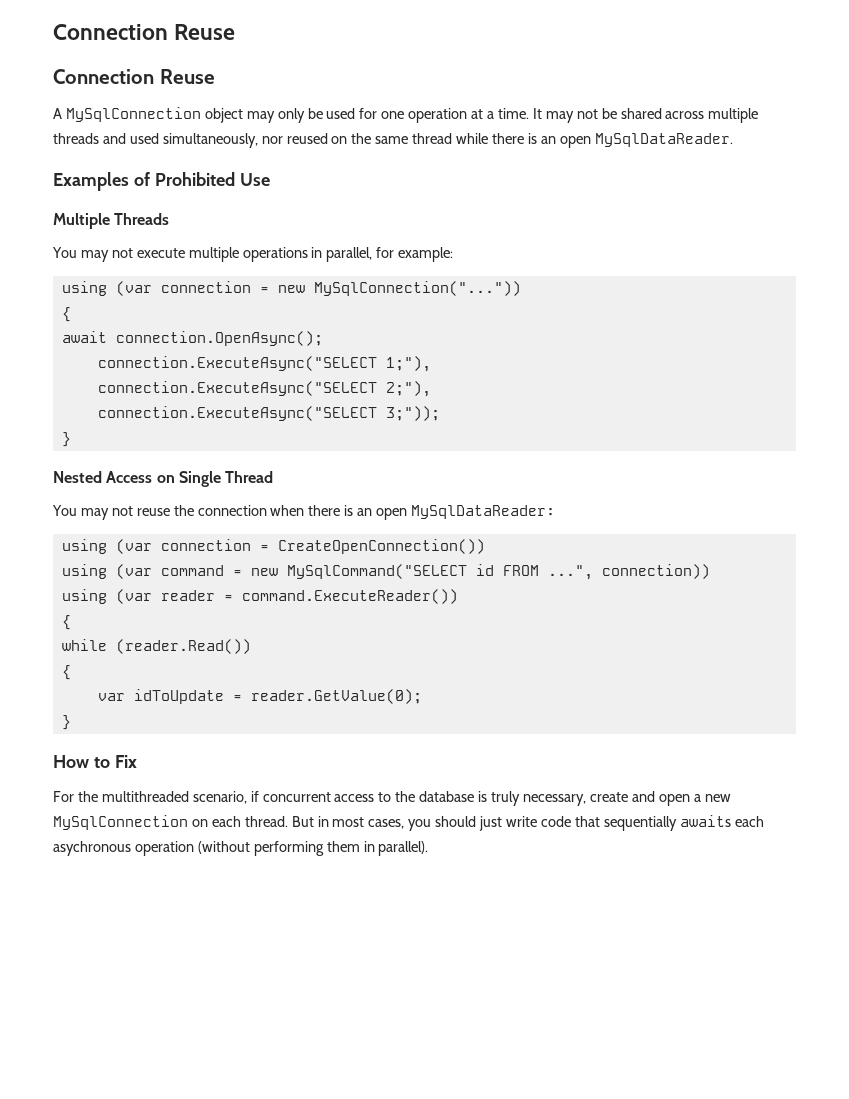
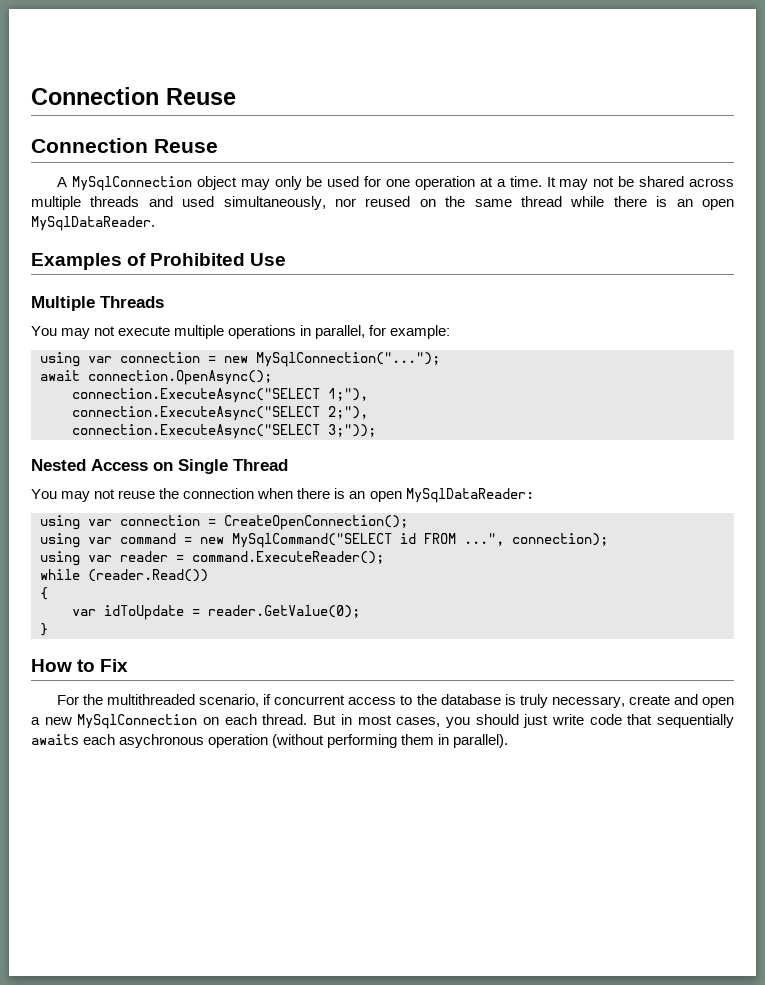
- using (var connection = new MySqlConnection("..."))
- {
+ using var connection = new MySqlConnection("...");
  connection.ExecuteAsync("SELECT 3;"));
- }
- using (var connection = CreateOpenConnection())
- using (var command = new MySqlCommand("SELECT id FROM ...", connection))
- using (var reader = command.ExecuteReader())
- {
+ using var connection = CreateOpenConnection();
+ using var command = new MySqlCommand("SELECT id FROM ...", connection);
+ using var reader = command.ExecuteReader();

--------------------------------

● **Your assignment**: An exact copy is required of the lines from the start of the records above through the line with "using var command", and only those, without any pictures.

● **Your solution**:
- using (var connection = new MySqlConnection("..."))
- {
+ using var connection = new MySqlConnection("...");
  connection.ExecuteAsync("SELECT 3;"));
- }
- using (var connection = CreateOpenConnection())
- using (var command = new MySqlCommand("SELECT id FROM ...", connection))
- using (var reader = command.ExecuteReader())
- {
+ using var connection = CreateOpenConnection();
+ using var command = new MySqlCommand("SELECT id FROM ...", connection);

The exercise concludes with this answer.